Tidak sedikit kreatifitas dan ide sederhana menjadi wadah untuk meraup pundi-pundi rupiah.
Ketekunan dan usaha yang terus berkelanjutan menjadi salah satu kunci keberhasilan.

Hal ini selaras dengan apa yang tengah dilakukan oleh Mama Nelki, bergabung dengan KOMIDA, menjadi titik cerah untuk terus mengembangkan usaha demi keluarga, demi masa depan anak-anak tercinta.

Aksesoris manik-manik Toraja, tidak pernah lepas dari budaya hingga saat ini, salah satu anggota komida, ibu Agustina, yang akrab disebut mama nelki, sosok Tangguh, sosok hebat dan sosok yang inspiratif. Mama Nelki sudah sejak lama bergelut dibidang seni manik-manik,

Dialah Mama Nelki sosok pengrajin manik-manik yang tidak pernah putus semangat dalam bidang kerajinan manik-manik. Sosok Wanita anak empat ini tidak pernah menyerah untuk membesarkan dan menyekolahkan anak-anaknya. Mama Nelki memiliki empat orang anak dua anaknya masih dalam proses belajar ditingkat SMK dan SMP, dua orang anaknya lagi sudah bekerja.

Mama Nelki bergabung dengan KOMIDA untuk menambah modal usahanya, membeli manik manik dan perlengkapan yang dibutuhkannya. Sebelum bergabung, Mama Nelki bisa meraup penghasilan 500k -700k dalam seminggunya, ia hanya tinggal dirumah merangkai manik-maniknya setiap hari demi bisa menyekolahkan anak-anaknya.

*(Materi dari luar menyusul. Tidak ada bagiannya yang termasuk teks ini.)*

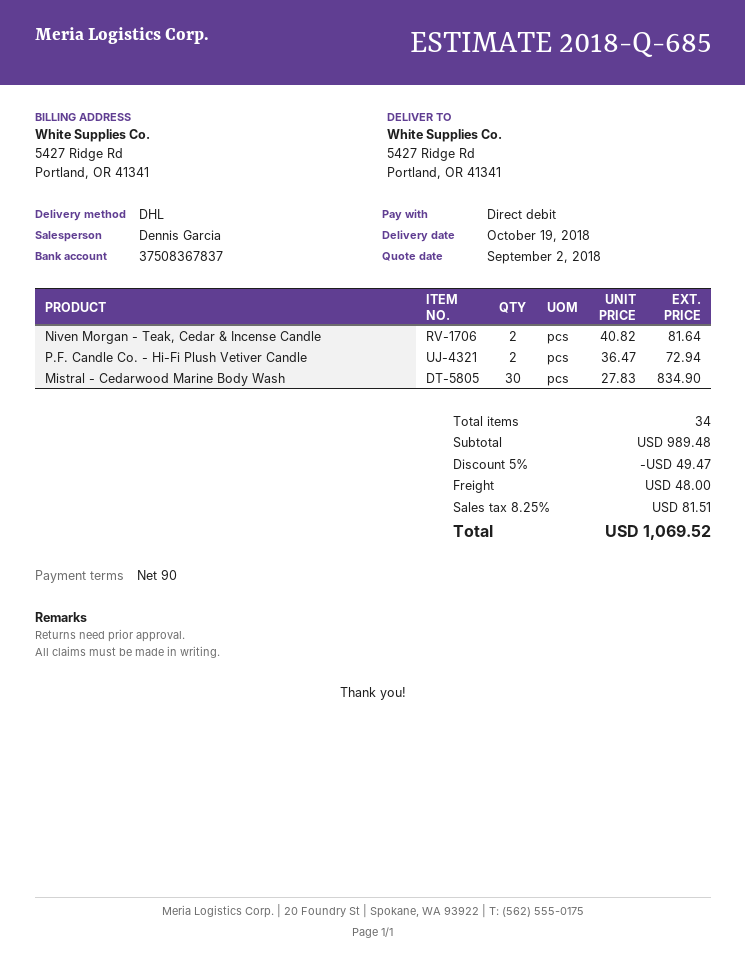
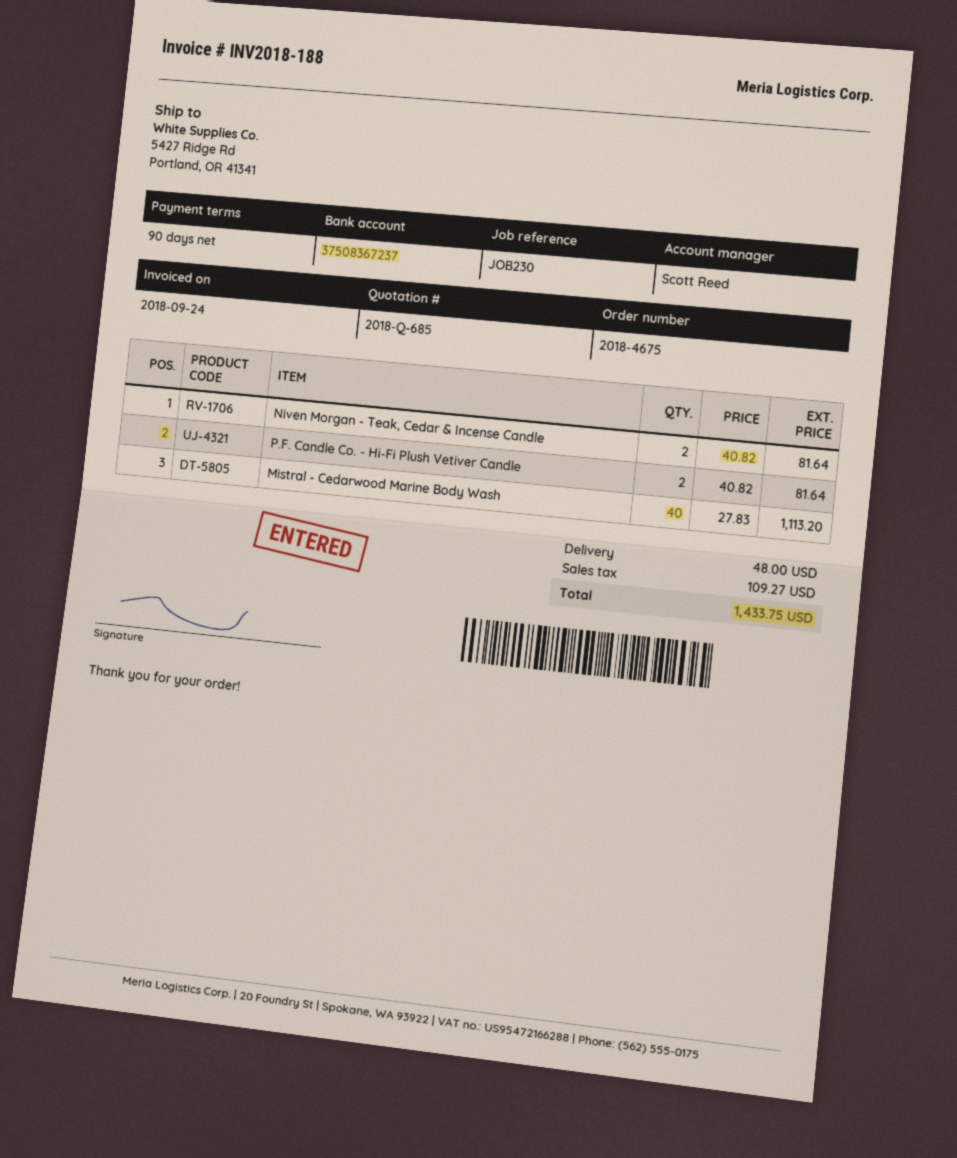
sales rep: Dennis Garcia -> Scott Reed
bank account: 37508367837 -> 37508367237
P.F. Candle Co. - Hi-Fi Plush Vetiver Candle: 2 x 36.47 = 72.94 -> 2 x 40.82 = 81.64
Mistral - Cedarwood Marine Body Wash: 30 x 27.83 = 834.90 -> 40 x 27.83 = 1113.20
discount: 5% = 49.47 -> none
tax: 81.51 -> 109.27
total: 1069.52 -> 1433.75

Setelah bergabung dan ikut kumpulan KOMIDA Mama Nelki sudah mulai bersosialisasi dengan orang dikampungnya, sedikit demi sedikit ia mengumpulkan hasil kerajinannya untuk terus menambah modal usahanya.

 Setelah beberapa tahun ia juga memulai usaha jual beli bahan-bahan kerajinan, dan sampai sekarang, dikampungnya hampir semua pengrajin manik-manik, mengambil bahan dan menjual hasil karyanya ke Mama Nelki menjual manik-manik dan memasarkannya ke kota di toraja.

Beberapa kali mengambil pinjaman usaha di KOMIDA untuk terus meningkatkan usaha Mama Nelki juga mengambil Pinjaman Arta ( membeli mesin cuci) untuk mengevisienkan waktunya, dan lebih banyak waktu untuk fokus ke usaha.

Dua anaknya yang bersekolah kini ia tidak begitu pusing, karena anak keduanya yang sekarang bekereja sebagai pramugari bisa membantunya untuk menyekolahkan adek-adenya.

Beberapa tahun berlalu kini ia bisa menikmati kerja keras yang ia upayakan setiap harinya.